EXERCISE INSTRUCTIONS.
Within the entries below, find each line containing the word "provided" and copy it.

DATA FOR THIS TASK.
□ □ □

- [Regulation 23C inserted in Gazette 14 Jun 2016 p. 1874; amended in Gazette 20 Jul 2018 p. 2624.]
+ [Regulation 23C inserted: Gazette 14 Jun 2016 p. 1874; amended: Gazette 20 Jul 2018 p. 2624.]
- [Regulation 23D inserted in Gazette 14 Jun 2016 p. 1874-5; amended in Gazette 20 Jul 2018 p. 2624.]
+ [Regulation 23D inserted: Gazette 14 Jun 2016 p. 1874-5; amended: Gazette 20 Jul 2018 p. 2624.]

□ □ □

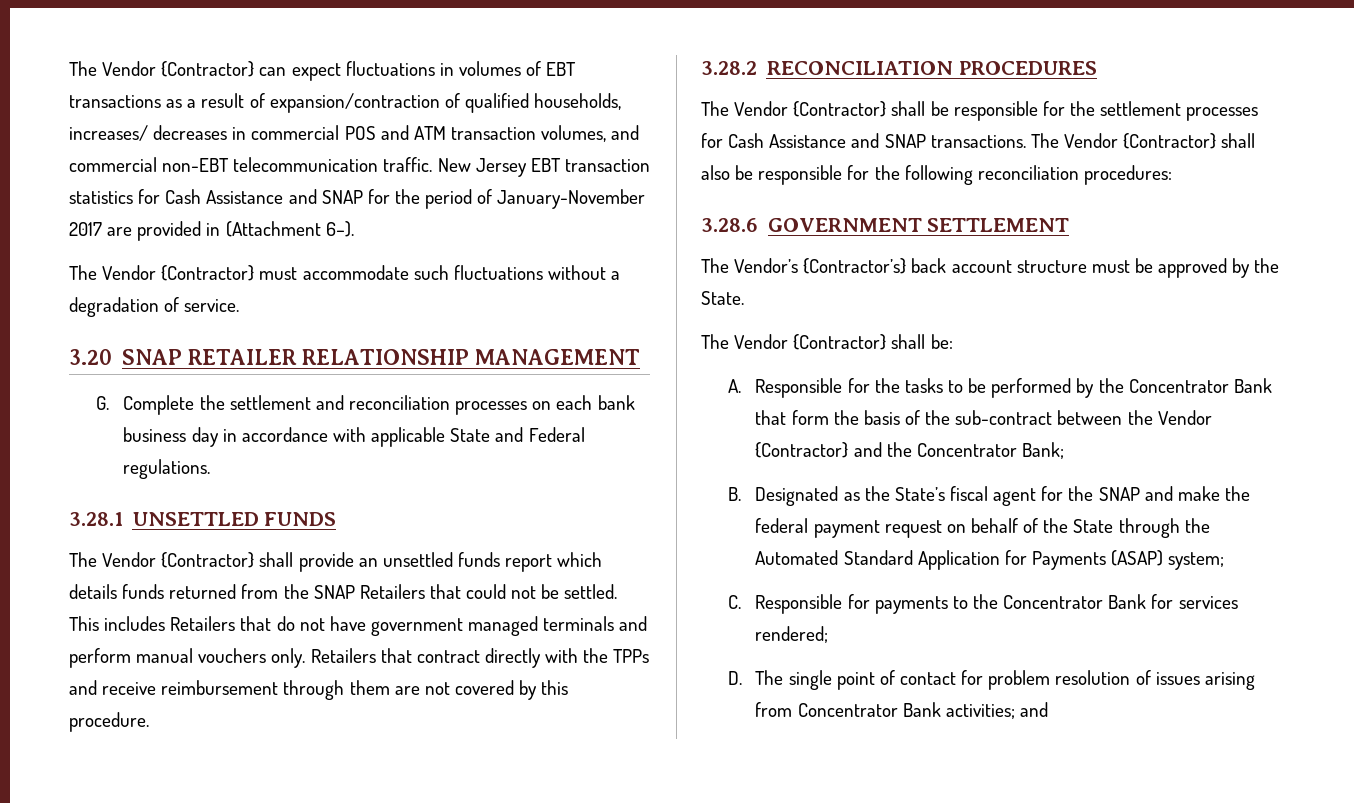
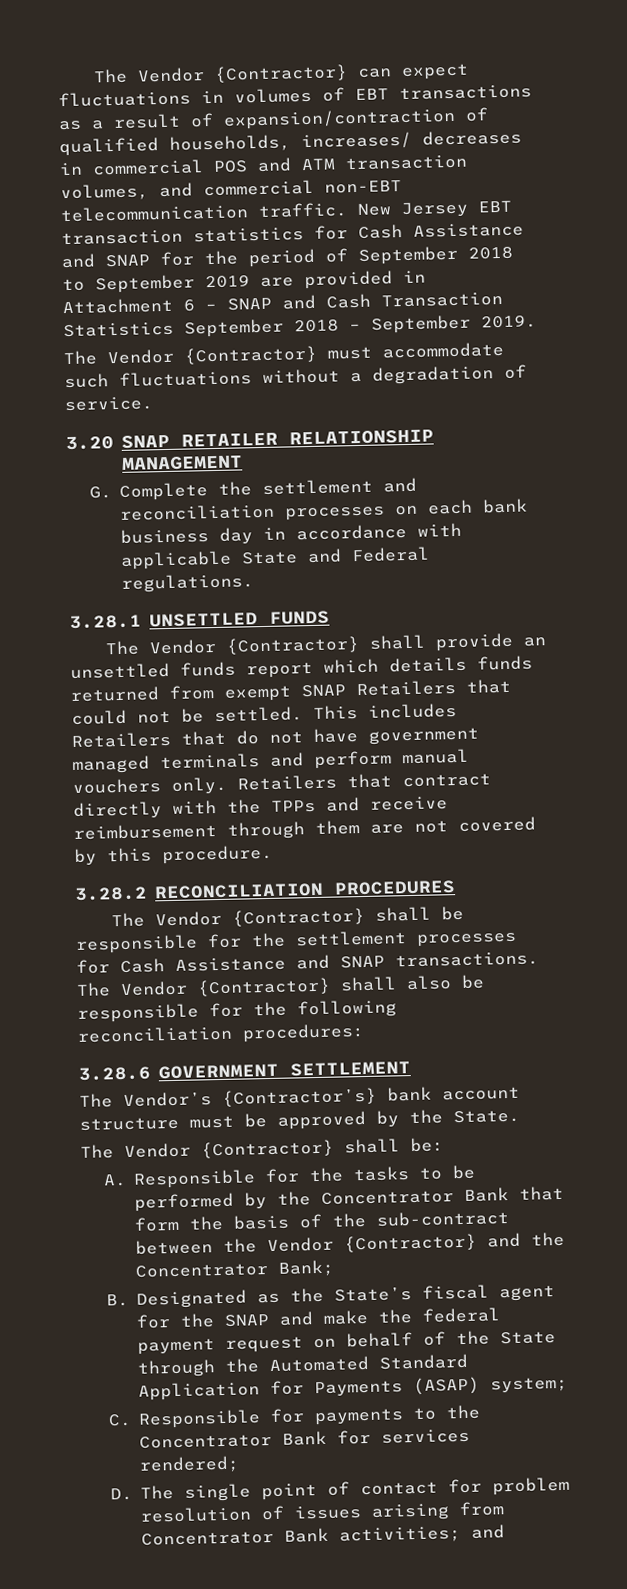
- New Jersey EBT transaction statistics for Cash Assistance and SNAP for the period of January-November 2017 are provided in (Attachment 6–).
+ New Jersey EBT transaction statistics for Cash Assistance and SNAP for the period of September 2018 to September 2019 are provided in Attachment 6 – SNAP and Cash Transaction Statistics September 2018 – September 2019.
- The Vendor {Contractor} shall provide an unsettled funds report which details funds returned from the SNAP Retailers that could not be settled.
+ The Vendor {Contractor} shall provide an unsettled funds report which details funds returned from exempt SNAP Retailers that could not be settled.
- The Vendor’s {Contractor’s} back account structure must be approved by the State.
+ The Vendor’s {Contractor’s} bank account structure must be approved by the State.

□ □ □

EXPECTED OUTPUT.
- New Jersey EBT transaction statistics for Cash Assistance and SNAP for the period of January-November 2017 are provided in (Attachment 6–).
+ New Jersey EBT transaction statistics for Cash Assistance and SNAP for the period of September 2018 to September 2019 are provided in Attachment 6 – SNAP and Cash Transaction Statistics September 2018 – September 2019.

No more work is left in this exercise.